Conformational basis for SH2-Tyr(P)527 binding in Src inactivation.

Src protein-tyrosine kinase contains a myristoylation motif, a unique region, an Src homology (SH) 3 domain, an SH2 domain, a catalytic domain, and a C-terminal tail. The C-terminal tail contains a Tyr residue, Tyr527. Phosphorylation of Tyr527 triggers Src inactivation, caused by Tyr(P)527 binding to the SH2 domain. In this study, we demonstrated that a conformational contribution, not affinity, is the predominant force for the intramolecular SH2-Tyr(P)527 binding, and we characterized the structural basis for this conformational contribution. First, a phosphopeptide mimicking the C-terminal tail is an 80-fold weaker ligand than the optimal phosphopeptide, pYEEI, and similar to a phosphopeptide containing three Ala residues following Tyr(P) in binding to the Src SH2 domain. Second, the SH2-Tyr(P)527 binding is largely independent of the amino acid sequence surrounding Tyr(P)527, and only slightly decreased by an inactivating mutation in the SH2 domain. Furthermore, even the unphosphorylated C-terminal tail with the sequence of YEEI suppresses Src activity by binding to the SH2 domain. These experiments demonstrate that very weak affinity is sufficient for the SH2-Tyr(P)527 binding in Src inactivation. Third, the effective intramolecular SH2-Tyr(P)527 binding is attributed to a conformational contribution that requires residues Trp260 and Leu255. Although the SH3 domain is essential for Src inactivation by Tyr(P)527, it does not contribute to the SH2-Tyr(P)527 binding. These findings suggest a conformation-based Src inactivation model, which provides a unifying framework for understanding Src activation by a variety of mechanisms.

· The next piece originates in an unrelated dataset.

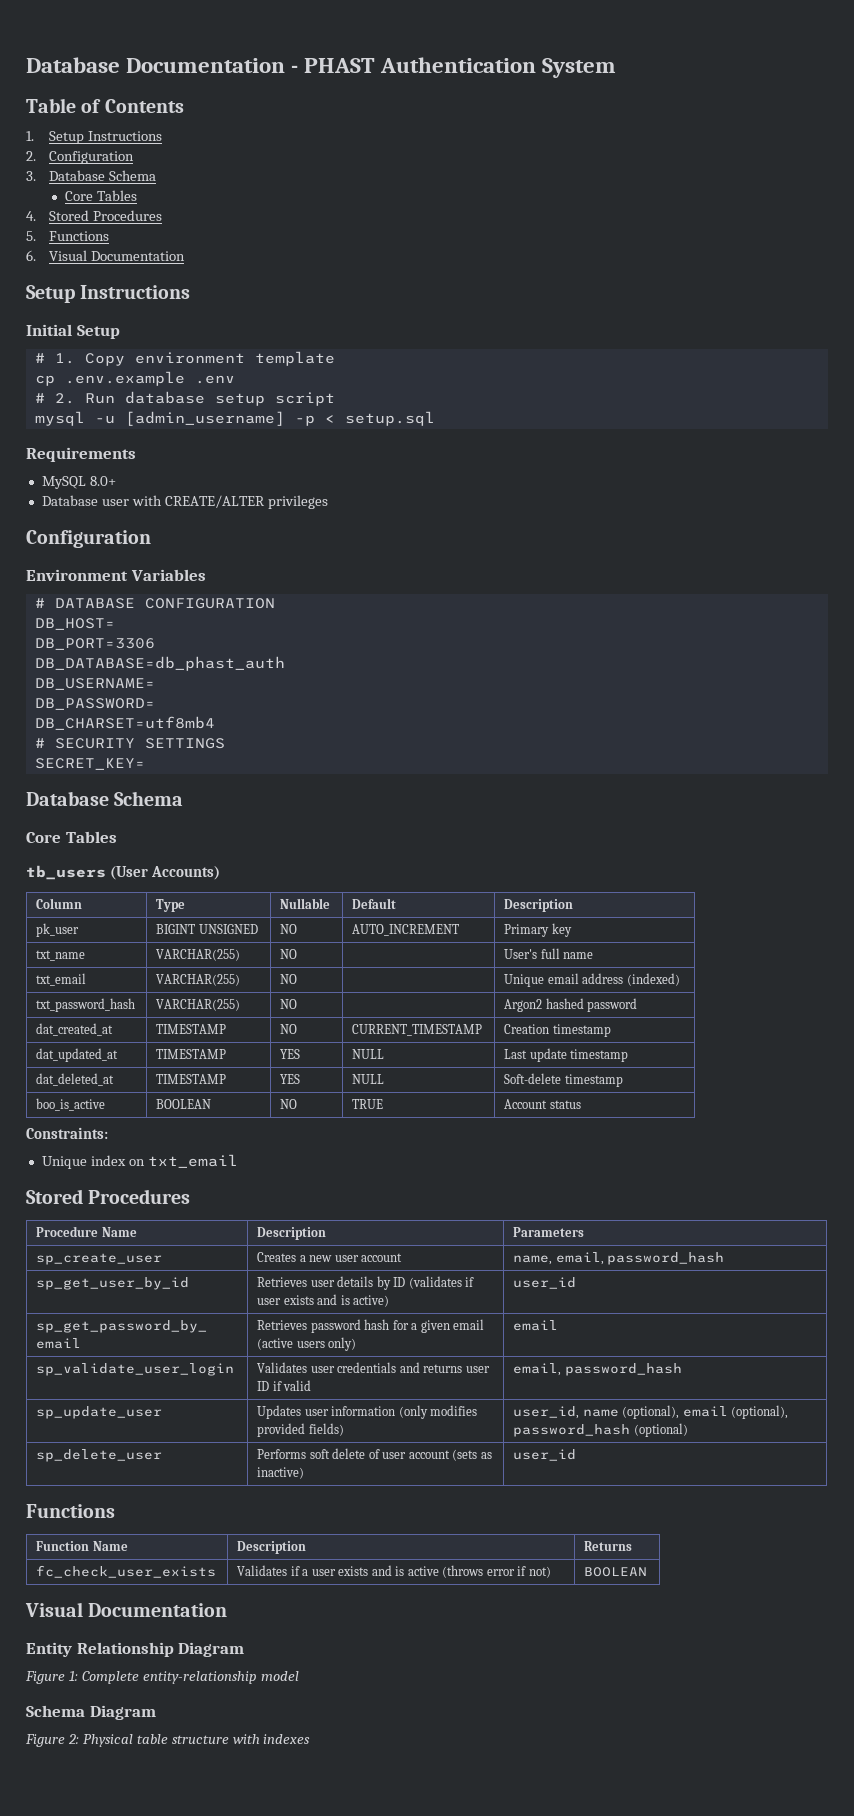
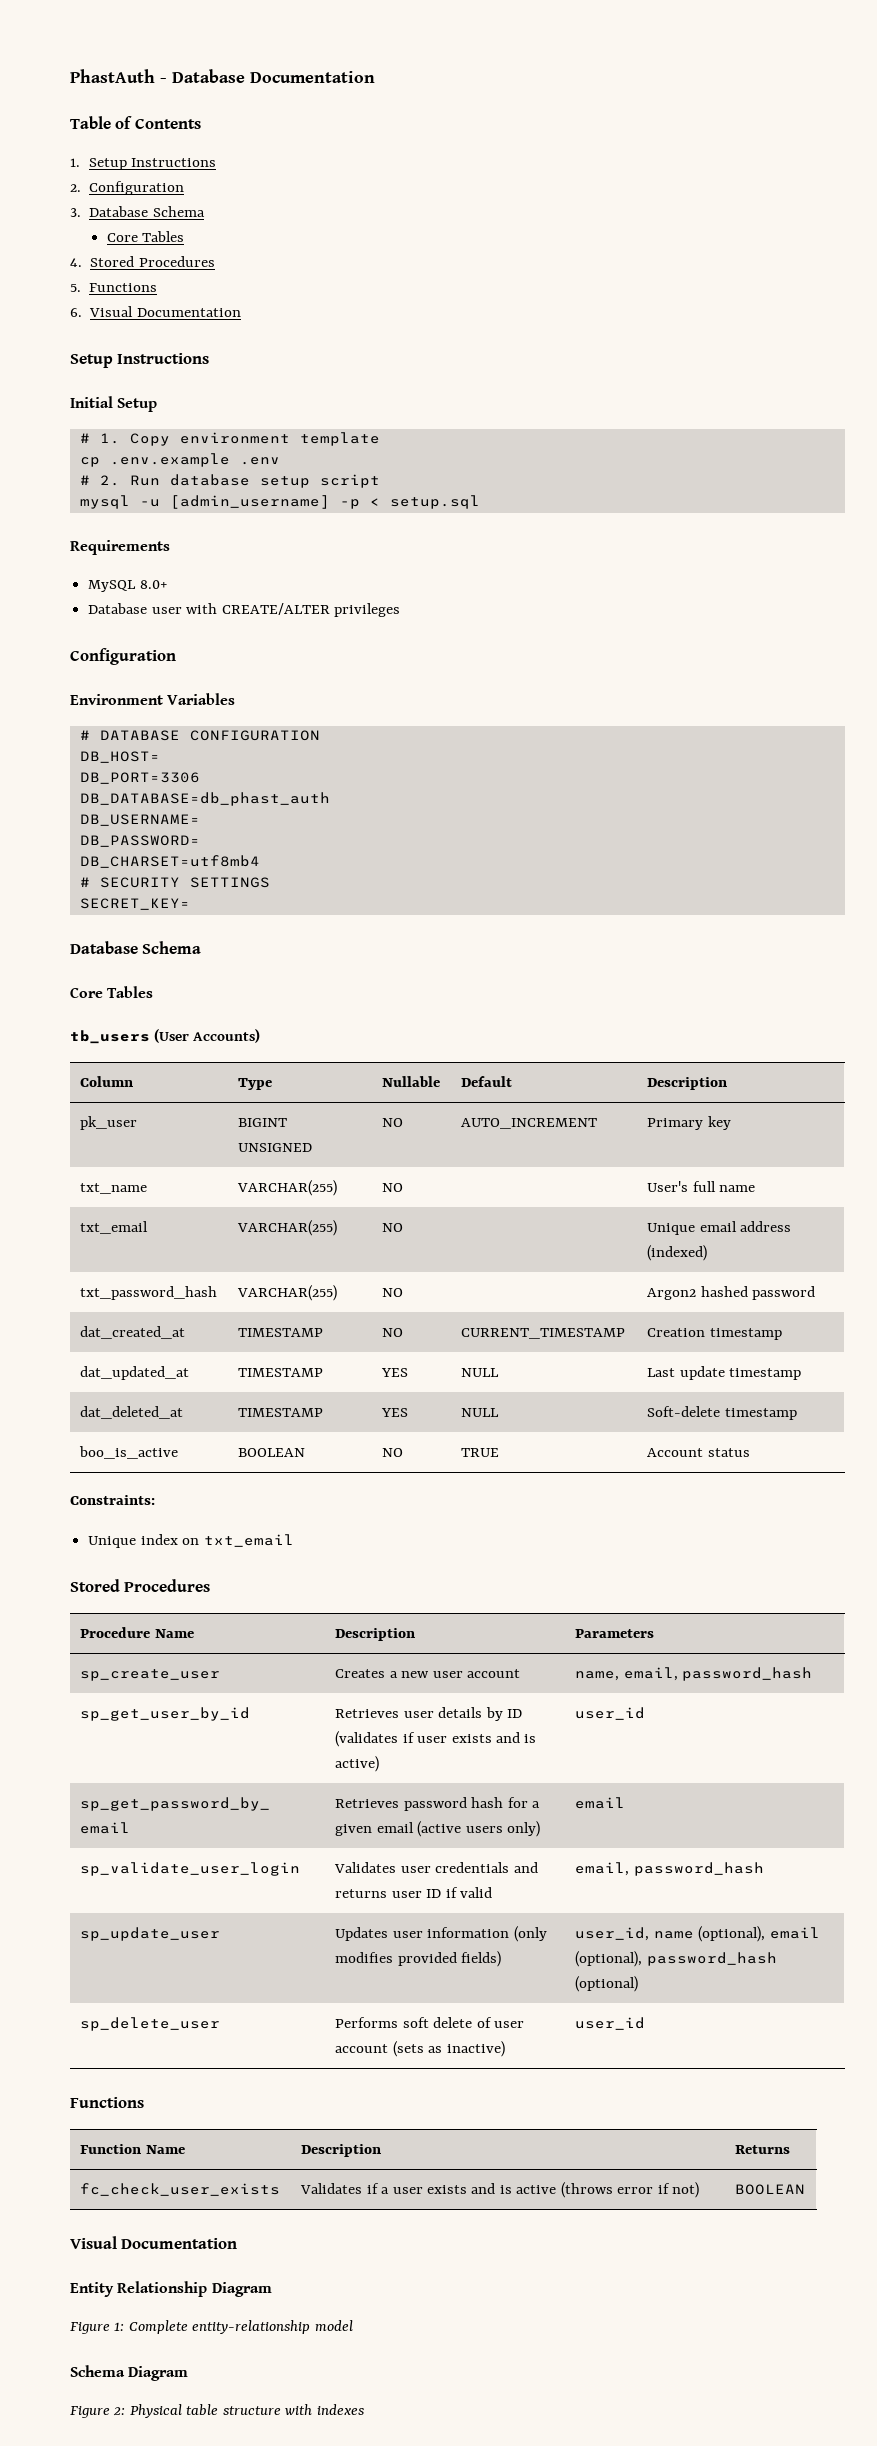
- Database Documentation - PHAST Authentication System
+ PhastAuth - Database Documentation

Synthesis and structure-activity relationships of linear and conformationally constrained peptide analogues of CIYKYY as Src tyrosine kinase inhibitors.

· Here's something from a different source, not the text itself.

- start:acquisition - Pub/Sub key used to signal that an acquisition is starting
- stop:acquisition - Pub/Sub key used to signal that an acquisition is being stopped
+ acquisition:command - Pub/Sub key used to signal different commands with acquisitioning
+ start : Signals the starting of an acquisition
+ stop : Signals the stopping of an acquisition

A series of peptide analogues of Ac-CIYKYY (1) were synthesized by functional group modifications in peptide side chains or by introducing conformational constraints, to improve the inhibitory potency against active Src kinase. Ac-CIYKF(4-NO2)Y (2, IC50 = 0.53 microM) and conformationally constrained peptide 31 (IC50 = 0.28 microM) exhibited 750- and 1400-fold higher inhibitory activities, respectively, versus that of 1 (IC50 = 400 microM). Compound 2 exhibited a partial competitive inhibition pattern against ATP.

Structural basis for domain-domain communication in a protein tyrosine kinase, the C-terminal Src kinase.

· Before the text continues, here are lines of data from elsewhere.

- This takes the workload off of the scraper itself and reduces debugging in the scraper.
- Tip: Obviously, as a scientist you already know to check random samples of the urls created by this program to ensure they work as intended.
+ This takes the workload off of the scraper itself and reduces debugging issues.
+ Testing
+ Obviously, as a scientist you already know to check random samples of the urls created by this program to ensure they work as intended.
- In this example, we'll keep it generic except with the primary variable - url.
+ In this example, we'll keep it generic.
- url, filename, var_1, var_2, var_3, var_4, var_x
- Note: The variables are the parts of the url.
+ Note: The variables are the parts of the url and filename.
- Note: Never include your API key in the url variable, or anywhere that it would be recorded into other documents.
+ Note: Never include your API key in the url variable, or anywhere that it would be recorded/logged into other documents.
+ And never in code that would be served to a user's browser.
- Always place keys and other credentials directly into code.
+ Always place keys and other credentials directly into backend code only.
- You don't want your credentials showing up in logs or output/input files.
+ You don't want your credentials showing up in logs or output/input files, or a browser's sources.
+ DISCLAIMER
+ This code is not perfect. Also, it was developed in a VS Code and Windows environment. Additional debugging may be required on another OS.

The catalytic activity of protein tyrosine kinases is commonly regulated by domain-domain interactions. The C-terminal Src kinase (Csk) contains a catalytic domain and the regulatory SH3 and SH2 domains. Both the presence of the regulatory domains and binding of specific phosphotyrosine-containing proteins to the SH2 domain activate Csk. The structural basis for both modes of activation is investigated here. First, the SH3-SH2 linker is crucial for Csk activation. Mutagenic and kinetic studies demonstrate that this activation is mediated by a cation-pi interaction between Arg68 and Trp188. Second, Ala scanning and kinetic analyses on residues in the SH2-catalytic domain interface identify three functionally distinct types of residues in mediating the communication between the SH2 and the catalytic domains. Type I residues are important in mediating a ligand-triggered activation of Csk because their mutation severely reduces Csk activation by the SH2 domain ligand. Type II residues are involved in suppressing Csk activity, and their mutation activates Csk, but makes Csk less sensitive to activation by the SH2 ligand. Both type I and type II residues are likely involved in mediating SH2 ligand-triggered activation of Csk. Type III residues are those located in the SH2 domain whose mutation severely decreases Csk catalytic activity without affecting the SH2 ligand-triggered activation. These residues likely mediate SH2 activation of Csk regardless of SH2-ligand interaction. These studies lead us to propose a domain-domain communication model that provides functional insights into the topology of Csk family of protein tyrosine kinases.